(1件 不当と認める国庫補助金 1,785,588円)
部局等 | 補助事業者等 (事業主体) |
補助事業等 | 年度 | 事業費 (国庫補助対象事業費) |
左に対する国庫補助金等交付額 | 不当と認める事業費
(国庫補助対象事業費) |
不当と認める国庫補助金等相当額 | |
---|---|---|---|---|---|---|---|---|
千円 | 千円 | 千円 | 千円 | |||||
(240) | 北海道 | 北海道 | 防災・安全交付金 (河川) |
28 | 99,829 (99,829) |
54,905 | 3,246 (3,246) |
1,785 |
この交付金事業は、北海道が、二級河川望来川の河川改修に伴い支障となる鉄塔10基、電線等からなる架空送電線路(延長802m)の移設に要する費用を電気事業者に対して補償するなどしたものであり、本件補償等の業務を北海道土地開発公社に委託し、同公社に対して委託費99,829,031円(交付金交付額54,905,967円)を支払っている。
北海道は、本件委託費のうち架空送電線路の移設に係る補償費(以下「移設補償費」という。)について、同公社が行った算定内容の審査を行うなどして、93,680,366円としていた。
「公共事業の施行に伴う公共補償基準要綱」(昭和42年閣議決定)、「公共補償基準要綱の運用申し合せ」(昭和42年用地対策連絡会。以下、これらを合わせて「公共補償基準」という。)等によれば、公共事業の施行に伴い、既存公共施設等の管理者が、機能の廃止等が必要となる既存公共施設等の代替の公共施設等を建設する場合においては、当該公共施設等を建設するために必要な費用から、既存公共施設等の機能廃止の時までの財産価値の減耗分(以下「減価相当額」という。)等を控除して補償費を算定することとされている。そして、架空送電線路の場合は、減価相当額の算定対象は鉄塔とされており、原則として鉄塔本体に係る減価償却の累積額をもって減価相当額とすることとされている。一方で、鉄道の線路、電線路等の既存公共施設等の一部を移設する場合において、移設する区間がごく僅かであり、移設後の代替の公共施設等が、既存公共施設等の1管理区間全体の耐用年数の延長に寄与しないことが明らかである場合には、減価相当額の全部又は一部を控除しないで補償費を算定することができることとされている。ただし、耐用年数の延長に寄与するか否かについては、取替えなどの規模等により個別に判断することとされており、移設部分が取替えなどの一つの発注単位となる場合には、移設部分の耐用年数の延長に寄与することになることから、移設部分の減価相当額を控除して補償費を算定することとされている。

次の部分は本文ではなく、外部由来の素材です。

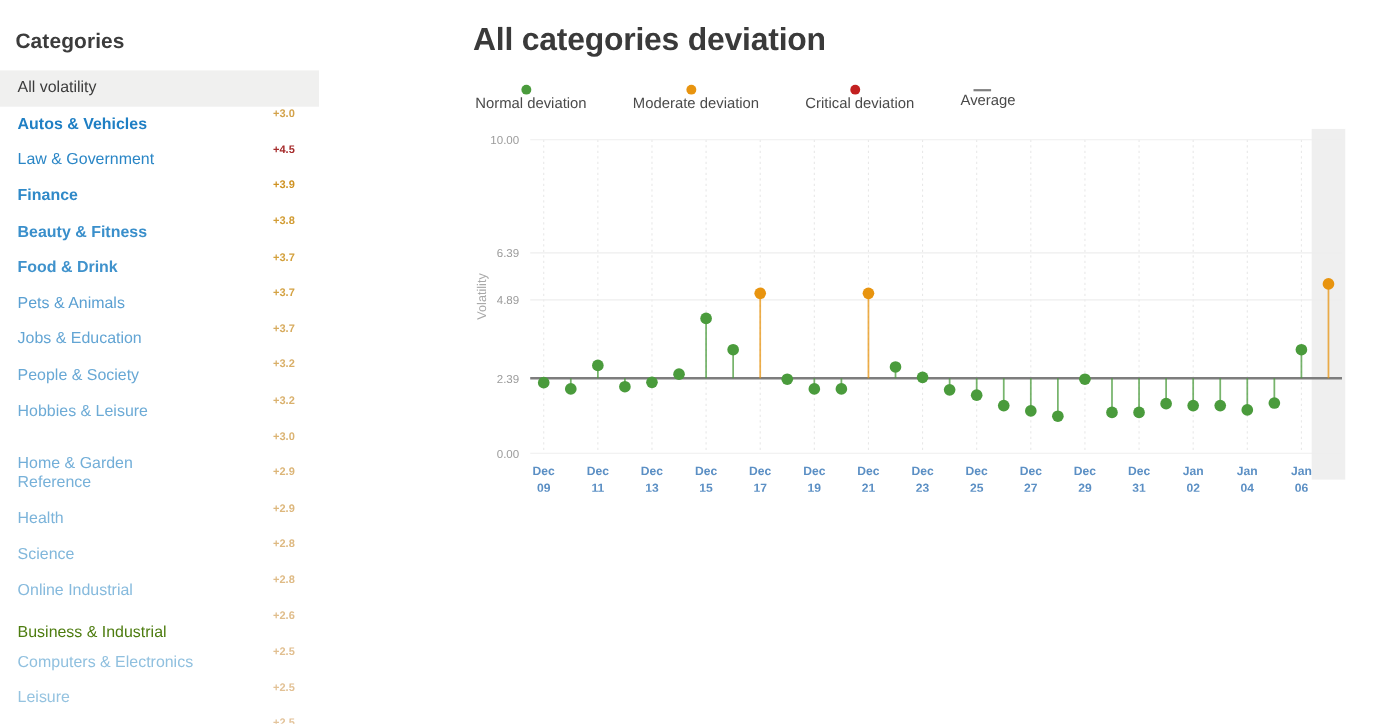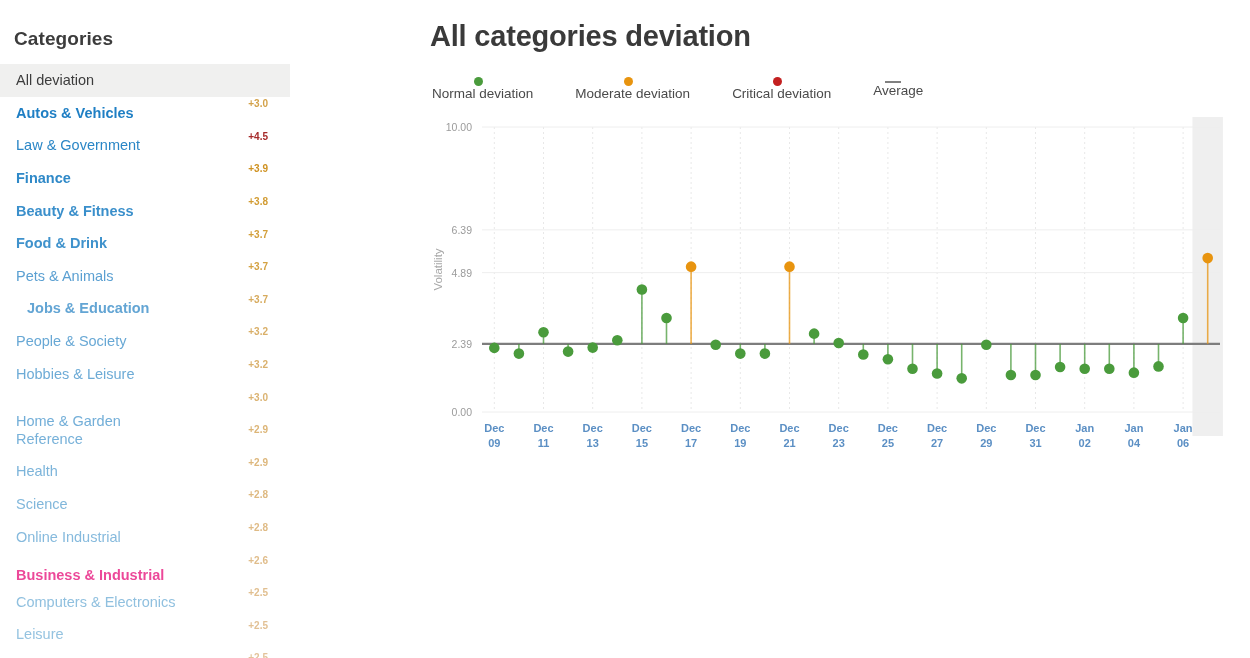--- a/index.html
+++ b/index.html
@@ -52,21 +52,21 @@
 </style>
 </head>
 <body>
 
 <div class="page">
 
   <aside class="sidebar">
     <div class="sidebar-title">Categories</div>
     <ul class="cat-list" id="cat-list">
         <li class="cat-row selected">
-          <span class="cat-label" style="color: rgb(60, 60, 60); font-weight: 400;">All deviation</span>
+          <span class="cat-label" style="color: rgb(60, 60, 60); font-weight: 400;">All volatility</span>
           <span class="cat-value" style="color: rgb(211, 162, 74);">+3.0</span>
         </li>
         <li class="cat-row">
           <span class="cat-label" style="color: rgb(31, 127, 196); font-weight: 700;">Autos &amp; Vehicles</span>
           <span class="cat-value" style="color: rgb(165, 42, 42);">+4.5</span>
         </li>
         <li class="cat-row">
           <span class="cat-label" style="color: rgb(42, 134, 198); font-weight: 400;">Law &amp; Government</span>
           <span class="cat-value" style="color: rgb(207, 146, 34);">+3.9</span>
         </li>
@@ -80,21 +80,21 @@
         </li>
         <li class="cat-row">
           <span class="cat-label" style="color: rgb(63, 146, 204); font-weight: 700;">Food &amp; Drink</span>
           <span class="cat-value" style="color: rgb(212, 162, 67);">+3.7</span>
         </li>
         <li class="cat-row">
           <span class="cat-label" style="color: rgb(91, 160, 210); font-weight: 400;">Pets &amp; Animals</span>
           <span class="cat-value" style="color: rgb(215, 171, 94);">+3.7</span>
         </li>
         <li class="cat-row">
-          <span class="cat-label" style="color: rgb(99, 165, 212); font-weight: 700; margin-left: 11px;">Jobs &amp; Education</span>
+          <span class="cat-label" style="color: rgb(99, 165, 212); font-weight: 400;">Jobs &amp; Education</span>
           <span class="cat-value" style="color: rgb(217, 175, 104);">+3.2</span>
         </li>
         <li class="cat-row">
           <span class="cat-label" style="color: rgb(104, 168, 213); font-weight: 400;">People &amp; Society</span>
           <span class="cat-value" style="color: rgb(218, 177, 109);">+3.2</span>
         </li>
         <li class="cat-row">
           <span class="cat-label" style="color: rgb(109, 171, 214); font-weight: 400;">Hobbies &amp; Leisure</span>
           <span class="cat-value" style="color: rgb(219, 179, 114);">+3.0</span>
         </li>
@@ -112,21 +112,21 @@
         </li>
         <li class="cat-row">
           <span class="cat-label" style="color: rgb(129, 183, 219); font-weight: 400;">Science</span>
           <span class="cat-value" style="color: rgb(223, 187, 134);">+2.8</span>
         </li>
         <li class="cat-row">
           <span class="cat-label" style="color: rgb(134, 186, 221); font-weight: 400;">Online Industrial</span>
           <span class="cat-value" style="color: rgb(224, 189, 139);">+2.6</span>
         </li>
         <li class="cat-row">
-          <span class="cat-label" style="color: #ec4899; font-weight: 700; margin-top: 12px;">Business &amp; Industrial</span>
+          <span class="cat-label" style="color: #4d7c0f; font-weight: 400; margin-top: 12px;">Business &amp; Industrial</span>
           <span class="cat-value" style="color: rgb(225, 191, 144);">+2.5</span>
         </li>
         <li class="cat-row">
           <span class="cat-label" style="color: rgb(144, 192, 223); font-weight: 400;">Computers &amp; Electronics</span>
           <span class="cat-value" style="color: rgb(226, 193, 149);">+2.5</span>
         </li>
         <li class="cat-row">
           <span class="cat-label" style="color: rgb(149, 195, 224); font-weight: 400;">Leisure</span>
           <span class="cat-value" style="color: rgb(227, 195, 154);">+2.5</span>
         </li>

北海道は、移設補償費の算定において、本件架空送電線路の移設区間は延長802mであり、架空送電線路の1管理区間として設定した変電所間の架空送電線路の延長の26kmに比べてごく僅かであることから、その全体の耐用年数の延長に寄与しないとして、減価相当額を控除していなかった。
しかし、本件補償における架空送電線路については、鉄塔を移設して鉄塔間に電線を架設等するものであり、既存の鉄塔は、設置年月が区々であることなどから、取替えなどの際の一つの単位として移設されることになる。このため、代替の鉄塔を新設することにより、本件架空送電線路の耐用年数の延長に寄与することになり、本件移設補償費の算定に当たっては、公共補償基準等に従い、鉄塔に係る減価相当額を控除すべきであった。
したがって、既存の鉄塔10基に係る減価相当額3,081,525円を控除の対象として適正な移設補償費を算定すると90,598,841円となり、これに基づくなどして適正な委託費を算定すると96,582,506円となることから、本件委託費99,829,031円はこれに比べて3,246,525円過大となっており、これに係る交付金相当額1,785,588円が過大に交付されていて、不当と認められる。
このような事態が生じていたのは、北海道において、公共補償基準等における減価相当額の取扱いについての理解が十分でなかったことなどによると認められる。